Beta Release Notes

Beta is currently not installable, while we are working out a few kinks related to the Elasticsearch upgrade in the upcoming new version.


Changes in the beta repository are shown here as soon as a new version is available.

  • 2018-01-29 13:52:14.554794
  • Support hjson in assets, e.g. data loader, studio plugins, widgets main configuration files
  • 2018-02-02 14:28:40.233311
  • No user visible changes
  • 2018-02-09 07:28:07.646470
  • Always include the Squirro cluster service in RedHat 7 and CentOS 7 deployments including single-node installations
  • Fixing an issue with proper ordering of pipelets within Pipeline 2.0
  • Plugin repository Studio plugin - install Squirro plugins such as data loader plugins or pipelets from the UI
  • 2018-02-16 07:04:51.931427
  • Bugfix: do not stop redis when redis cache is stopped or restarted.
  • 2018-02-16 07:33:27.944698
  • No user visible changes
  • 2018-02-23 07:07:27.254662
  • Extend Dataloader API to provide access to a key-value store as well as a key-value cache to the Dataloader plugins.
  • Including optional nginx monitoring module nginx-module-vts
  • Fixes to walk-through try.squirro.cloud wizard
  • Support for Self-Service demo role and walkthrough wizard
  • 2018-03-09 07:09:16.563789
  • Performance improvements to item deduplication.
  • ... Make Topic service start up more robust in the event of failure of packaged studio/dataloader plugins.
  • Fix for our new server monitoring infrastructure
  • Be more correct in cleaning empty inputstream directories.

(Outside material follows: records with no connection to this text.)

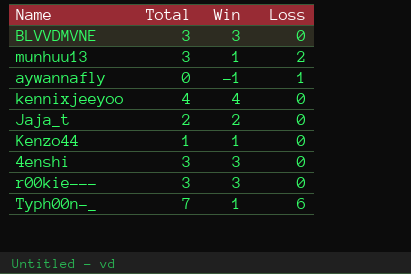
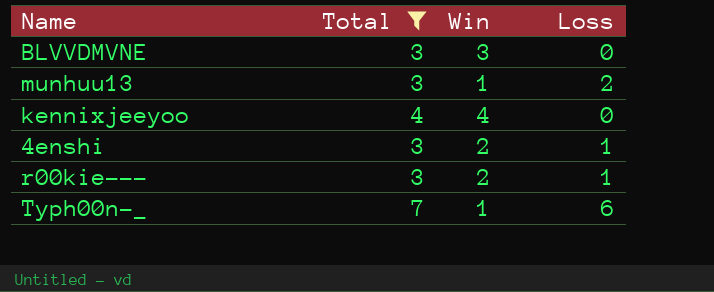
filter: none -> Total >= 3
4enshi | Win: 3 -> 2
4enshi | Loss: 0 -> 1
r00kie--- | Win: 3 -> 2
r00kie--- | Loss: 0 -> 1

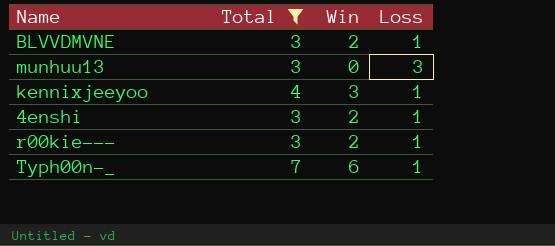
BLVVDMVNE | Win: 3 -> 2
BLVVDMVNE | Loss: 0 -> 1
munhuu13 | Win: 1 -> 0
munhuu13 | Loss: 2 -> 3
kennixjeeyoo | Win: 4 -> 3
kennixjeeyoo | Loss: 0 -> 1
Typh00n-_ | Win: 1 -> 6
Typh00n-_ | Loss: 6 -> 1

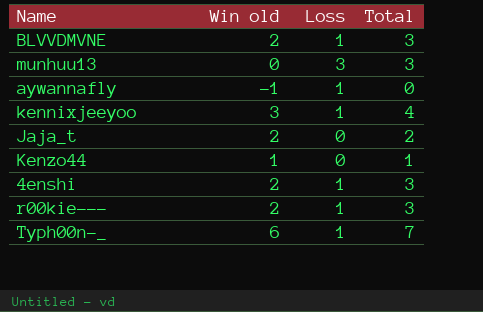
filter: Total >= 3 -> none
column name: Win -> Win old
column Total | position: 2 -> 4

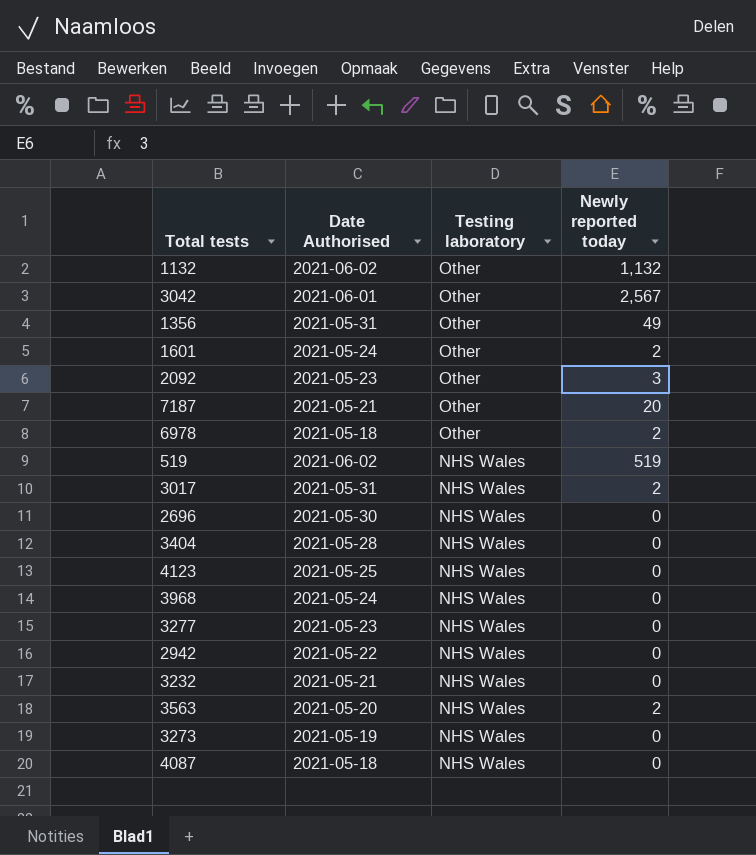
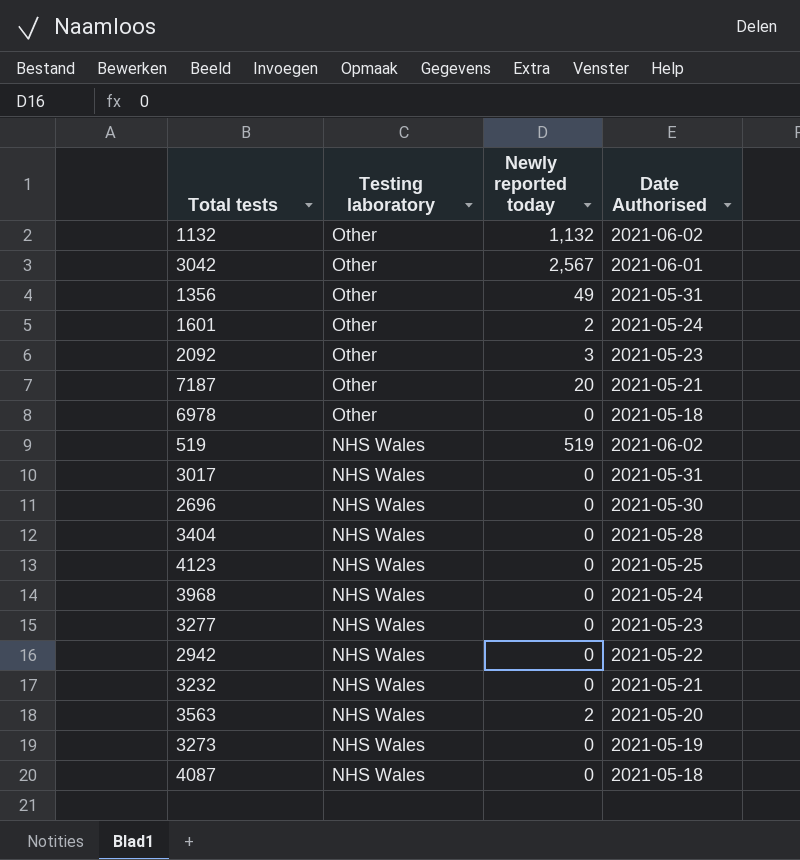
column Date Authorised | position: 2 -> 4
6978 | Newly reported today: 2 -> 0
3017 | Newly reported today: 2 -> 0

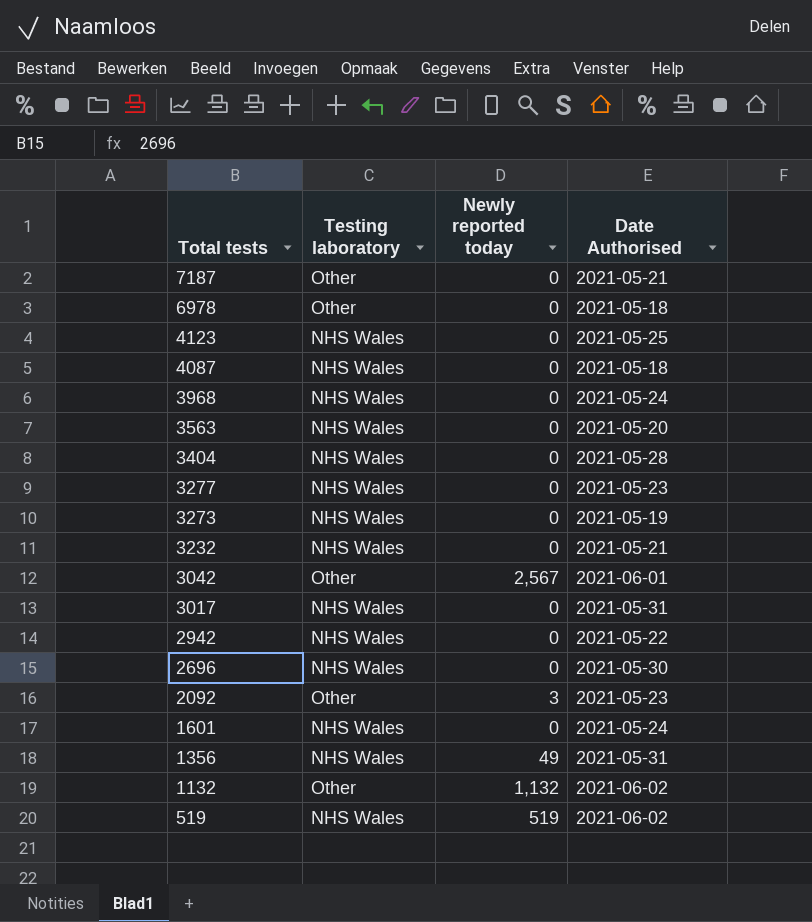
row order: Testing laboratory descending -> Total tests descending
7187 | Newly reported today: 20 -> 0
3563 | Newly reported today: 2 -> 0
1601 | Testing laboratory: Other -> NHS Wales
1601 | Newly reported today: 2 -> 0
1356 | Testing laboratory: Other -> NHS Wales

  • Ensure that pipeline 2.0 speaks the same language as pipeline 1.0
  • More robust error handling in Pipeline 2.0
  • Add support for consume_multiple pipelets in the plumber service.
  • Remove bulk indexing support from Python client. By default, the new pipeline will be used from now which is as flexible as the old bulk indexing system.

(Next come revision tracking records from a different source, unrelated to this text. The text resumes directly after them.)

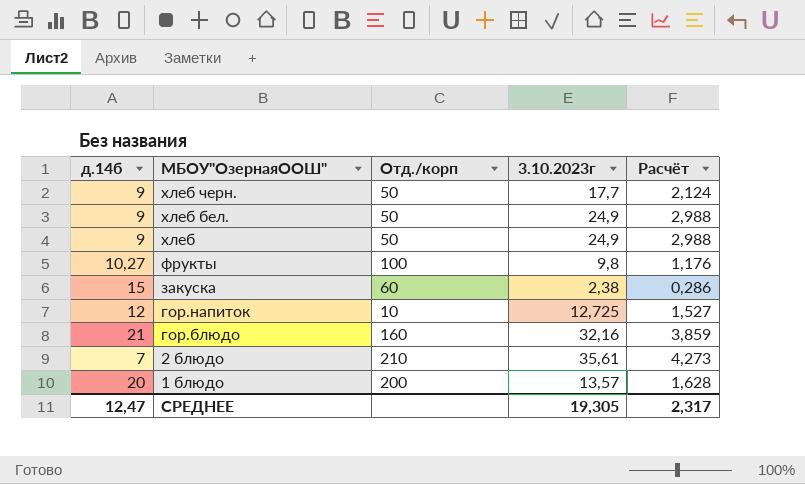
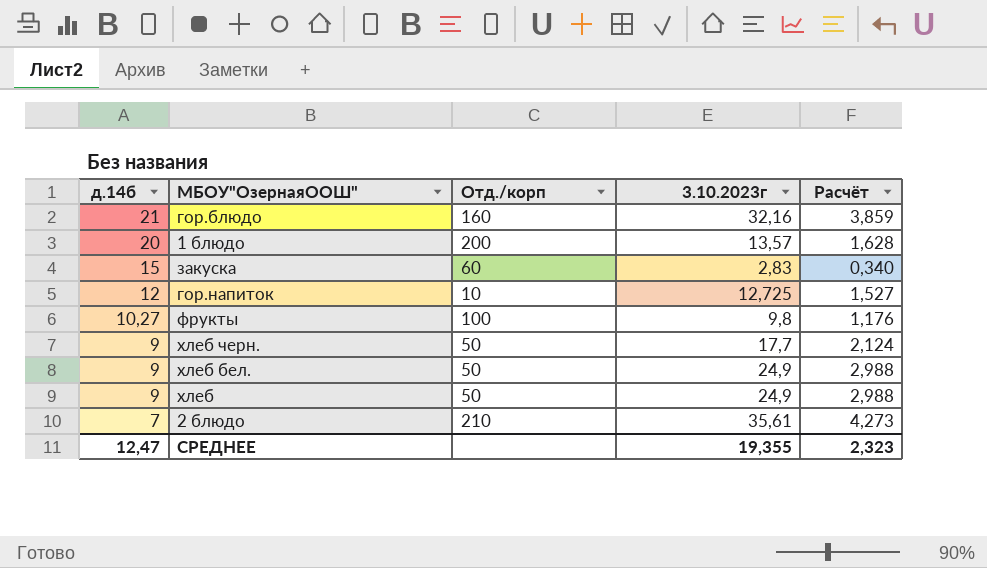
row order: МБОУ"ОзернаяООШ" descending -> д.14б descending
закуска | 3.10.2023г: 2,38 -> 2,83
закуска | Расчёт: 0,286 -> 0,340
СРЕДНЕЕ | 3.10.2023г: 19,305 -> 19,355
СРЕДНЕЕ | Расчёт: 2,317 -> 2,323

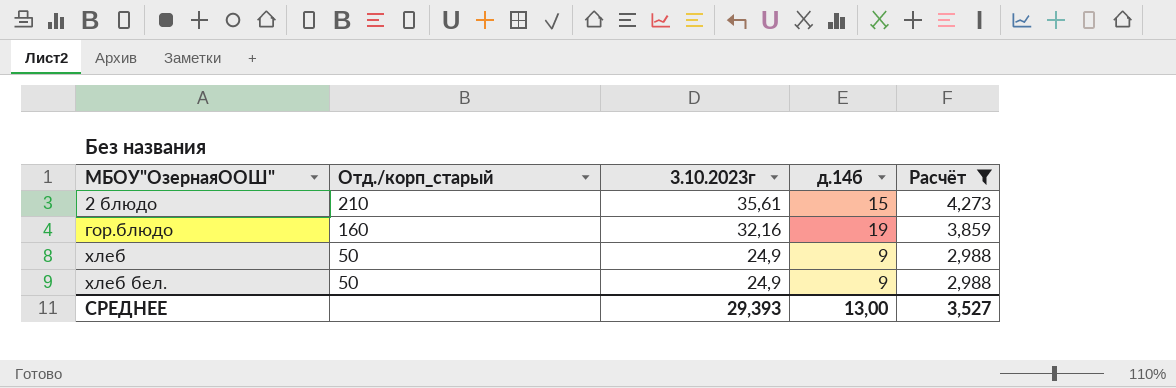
filter: none -> Расчёт >= 2,988
row order: д.14б descending -> МБОУ"ОзернаяООШ" ascending
column name: Отд./корп -> Отд./корп_старый
column д.14б | position: 1 -> 4
2 блюдо | д.14б: 7 -> 15
гор.блюдо | д.14б: 21 -> 19
СРЕДНЕЕ | 3.10.2023г: 19,355 -> 29,393
СРЕДНЕЕ | д.14б: 12,47 -> 13,00
СРЕДНЕЕ | Расчёт: 2,323 -> 3,527

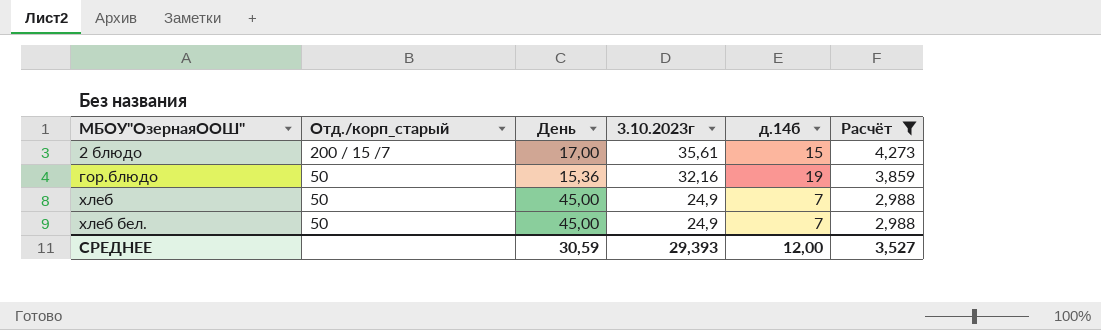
column День | position: none -> 3
2 блюдо | Отд./корп_старый: 210 -> 200 / 15 /7
гор.блюдо | Отд./корп_старый: 160 -> 50
хлеб | д.14б: 9 -> 7
хлеб бел. | д.14б: 9 -> 7
СРЕДНЕЕ | д.14б: 13,00 -> 12,00

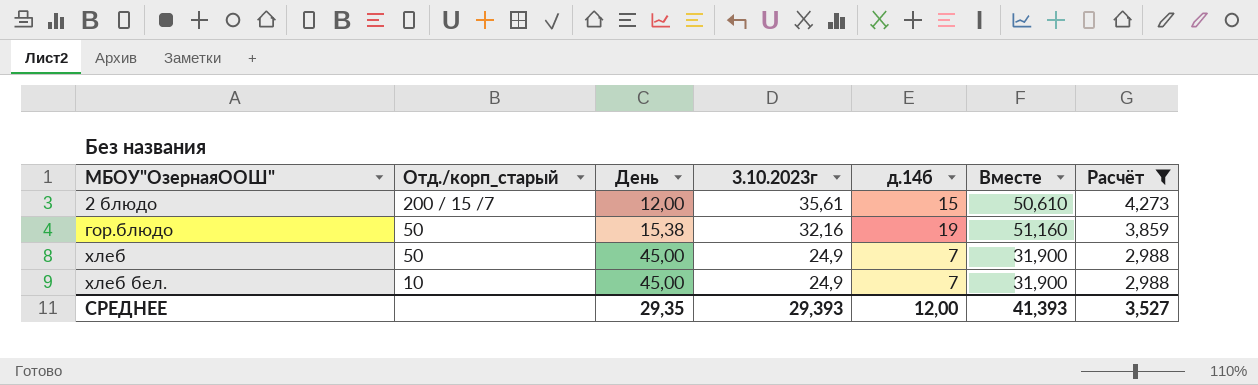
column Вместе | formula: none -> [3.10.2023г] + [д.14б]
2 блюдо | День: 17,00 -> 12,00
гор.блюдо | День: 15,36 -> 15,38
хлеб бел. | Отд./корп_старый: 50 -> 10
СРЕДНЕЕ | День: 30,59 -> 29,35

  • Obsolete the pipeline and the processor service.
  • Changed plumber API to allow for bulk operations for pipelet execution, also added bulking for cache cleaning step.
  • Removed the pipeline 1.0, pipeline 2.0 is the only choice now.
  • Improved disk usage by logrotating the /var/log/squirro/*/nginx*.log files
  • Unit test only fix
  • Really fix redis server restarting.
  • Support in the Pipeline 2.0 for granular item fault handling within batched enrichments and ability for batched steps to modify items
  • 2018-03-16 07:07:30.557932
  • Be more robust when the deduplication step failed because of a restarted redis.
  • dataloader and SquirroAPI subscription processing-config backward compatibility with pipeline workflows
  • Enrichment API compatibility on top of pipeline workflows
  • Fixed the ability to import items with "almost empty" html documents, e.g. those containing only whitespace, comments, or html "processing instructions"
  • Bug fix to ensure sources relate properly to pipeline workflows upon upgrade
  • Pipeline workflows
  • Support of managing built-in enrichments in addition to custom enrichment in the User Interface and the Squirro API via "Pipeline Workflows"
  • Slow backoff for failing retries in the pipeline.
  • 2018-03-23 07:17:23.047508
  • Improved handling of empty files
  • Improved Pipeline 2.0 performance of Language Detection and various logging fixes.
  • Remove pyrebloom package.
  • Fix plumber handling of item IDs in case of multiple items per source item or pipelet failures.
  • Simplify deduplication step to use bulk deletion and only support the replace policy based on ID.
  • ...Add machine learning service for running various Squirro's machine learning models to enable things like auto-clustering, recommendations to begin with. Currently in alpha.
  • Upgrade numpy to version 1.14.2
  • Prevent pipeline 2.0 ingester from generating artificial sq:doc field on retries.
  • Cleaning up of old and legacy files in Pipeline 2.0 ingester inputstream directories.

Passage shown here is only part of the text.